- [Data to use]:

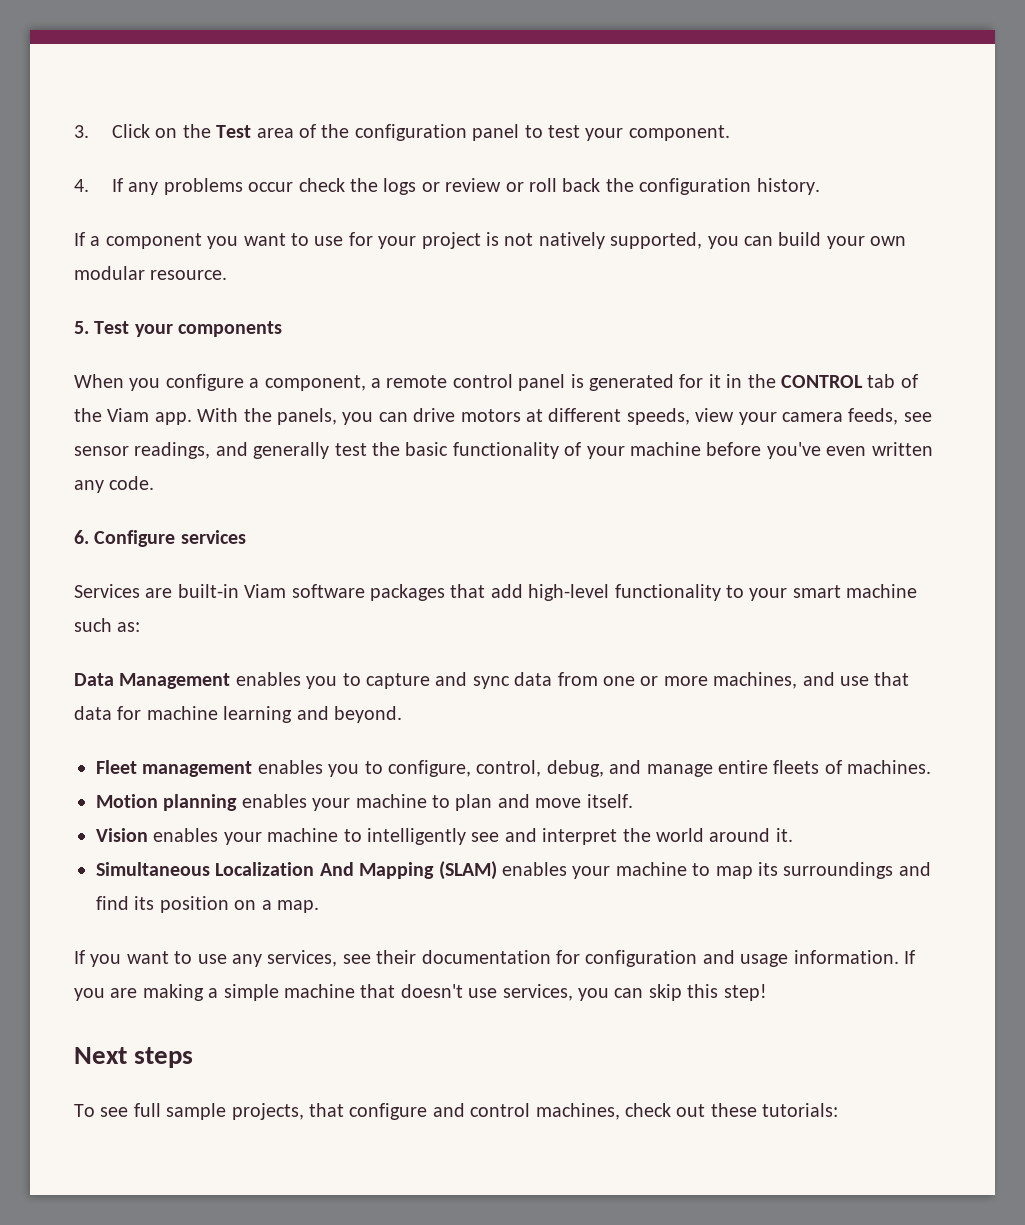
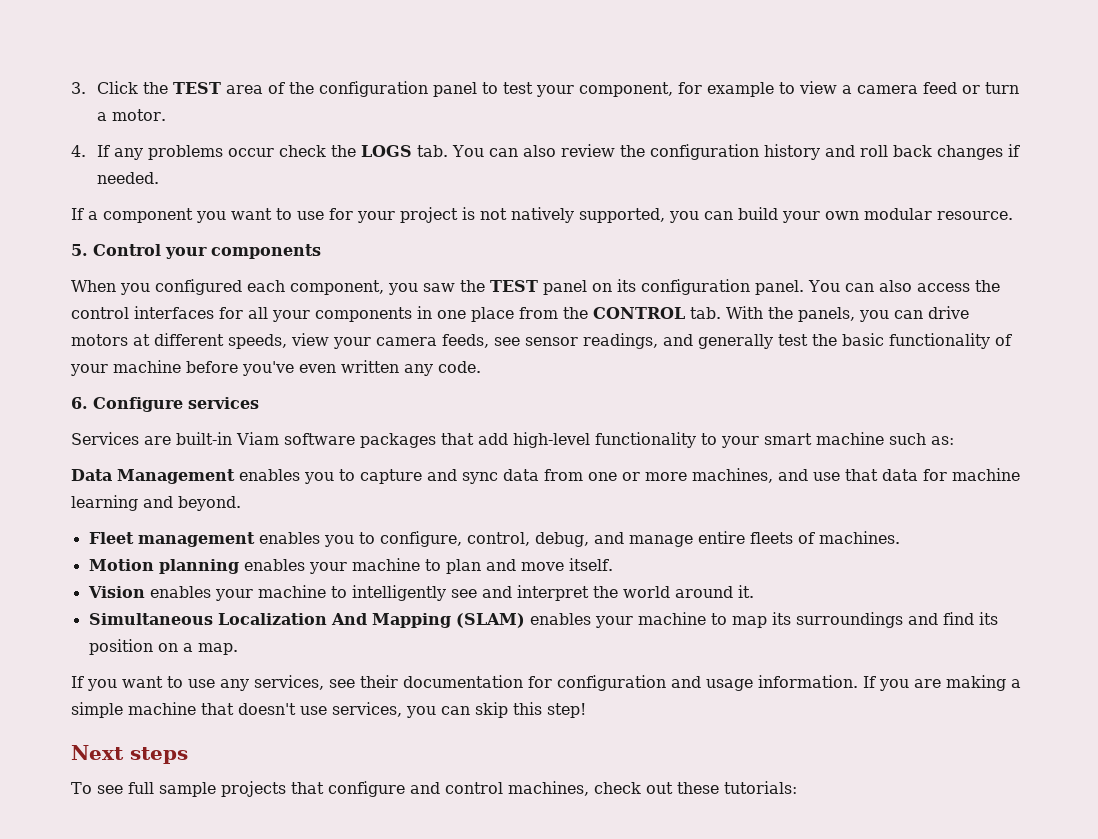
- 3. Click on the Test area of the configuration panel to test your component.
+ 3. Click the TEST area of the configuration panel to test your component, for example to view a camera feed or turn a motor.
- 4. If any problems occur check the logs or review or roll back the configuration history.
+ 4. If any problems occur check the LOGS tab. You can also review the configuration history and roll back changes if needed.
- 5. Test your components
+ 5. Control your components
- When you configure a component, a remote control panel is generated for it in the CONTROL tab of the Viam app. With the panels, you can drive motors at different speeds, view your camera feeds, see sensor readings, and generally test the basic functionality of your machine before you've even written any code.
+ When you configured each component, you saw the TEST panel on its configuration panel. You can also access the control interfaces for all your components in one place from the CONTROL tab. With the panels, you can drive motors at different speeds, view your camera feeds, see sensor readings, and generally test the basic functionality of your machine before you've even written any code.
- To see full sample projects, that configure and control machines, check out these tutorials:
+ To see full sample projects that configure and control machines, check out these tutorials:

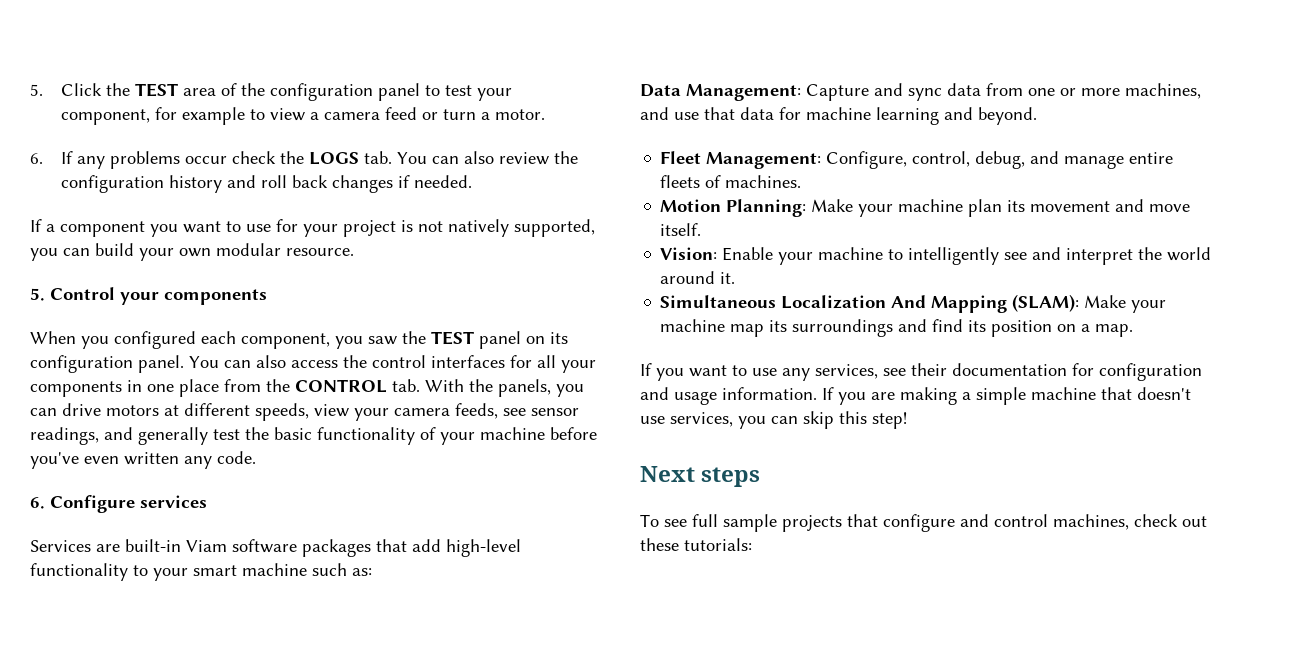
- 3. Click the TEST area of the configuration panel to test your component, for example to view a camera feed or turn a motor.
+ 5. Click the TEST area of the configuration panel to test your component, for example to view a camera feed or turn a motor.
- 4. If any problems occur check the LOGS tab. You can also review the configuration history and roll back changes if needed.
+ 6. If any problems occur check the LOGS tab. You can also review the configuration history and roll back changes if needed.
- Data Management enables you to capture and sync data from one or more machines, and use that data for machine learning and beyond.
+ Data Management: Capture and sync data from one or more machines, and use that data for machine learning and beyond.
- Fleet management enables you to configure, control, debug, and manage entire fleets of machines.
+ Fleet Management: Configure, control, debug, and manage entire fleets of machines.
- Motion planning enables your machine to plan and move itself.
+ Motion Planning: Make your machine plan its movement and move itself.
- Vision enables your machine to intelligently see and interpret the world around it.
+ Vision: Enable your machine to intelligently see and interpret the world around it.
- Simultaneous Localization And Mapping (SLAM) enables your machine to map its surroundings and find its position on a map.
+ Simultaneous Localization And Mapping (SLAM): Make your machine map its surroundings and find its position on a map.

- [Description of the task]:
Write out all the entries word for word, but skip any images.

- [Result for this exercise]:
- 3. Click on the Test area of the configuration panel to test your component.
+ 3. Click the TEST area of the configuration panel to test your component, for example to view a camera feed or turn a motor.
- 4. If any problems occur check the logs or review or roll back the configuration history.
+ 4. If any problems occur check the LOGS tab. You can also review the configuration history and roll back changes if needed.
- 5. Test your components
+ 5. Control your components
- When you configure a component, a remote control panel is generated for it in the CONTROL tab of the Viam app. With the panels, you can drive motors at different speeds, view your camera feeds, see sensor readings, and generally test the basic functionality of your machine before you've even written any code.
+ When you configured each component, you saw the TEST panel on its configuration panel. You can also access the control interfaces for all your components in one place from the CONTROL tab. With the panels, you can drive motors at different speeds, view your camera feeds, see sensor readings, and generally test the basic functionality of your machine before you've even written any code.
- To see full sample projects, that configure and control machines, check out these tutorials:
+ To see full sample projects that configure and control machines, check out these tutorials:

- 3. Click the TEST area of the configuration panel to test your component, for example to view a camera feed or turn a motor.
+ 5. Click the TEST area of the configuration panel to test your component, for example to view a camera feed or turn a motor.
- 4. If any problems occur check the LOGS tab. You can also review the configuration history and roll back changes if needed.
+ 6. If any problems occur check the LOGS tab. You can also review the configuration history and roll back changes if needed.
- Data Management enables you to capture and sync data from one or more machines, and use that data for machine learning and beyond.
+ Data Management: Capture and sync data from one or more machines, and use that data for machine learning and beyond.
- Fleet management enables you to configure, control, debug, and manage entire fleets of machines.
+ Fleet Management: Configure, control, debug, and manage entire fleets of machines.
- Motion planning enables your machine to plan and move itself.
+ Motion Planning: Make your machine plan its movement and move itself.
- Vision enables your machine to intelligently see and interpret the world around it.
+ Vision: Enable your machine to intelligently see and interpret the world around it.
- Simultaneous Localization And Mapping (SLAM) enables your machine to map its surroundings and find its position on a map.
+ Simultaneous Localization And Mapping (SLAM): Make your machine map its surroundings and find its position on a map.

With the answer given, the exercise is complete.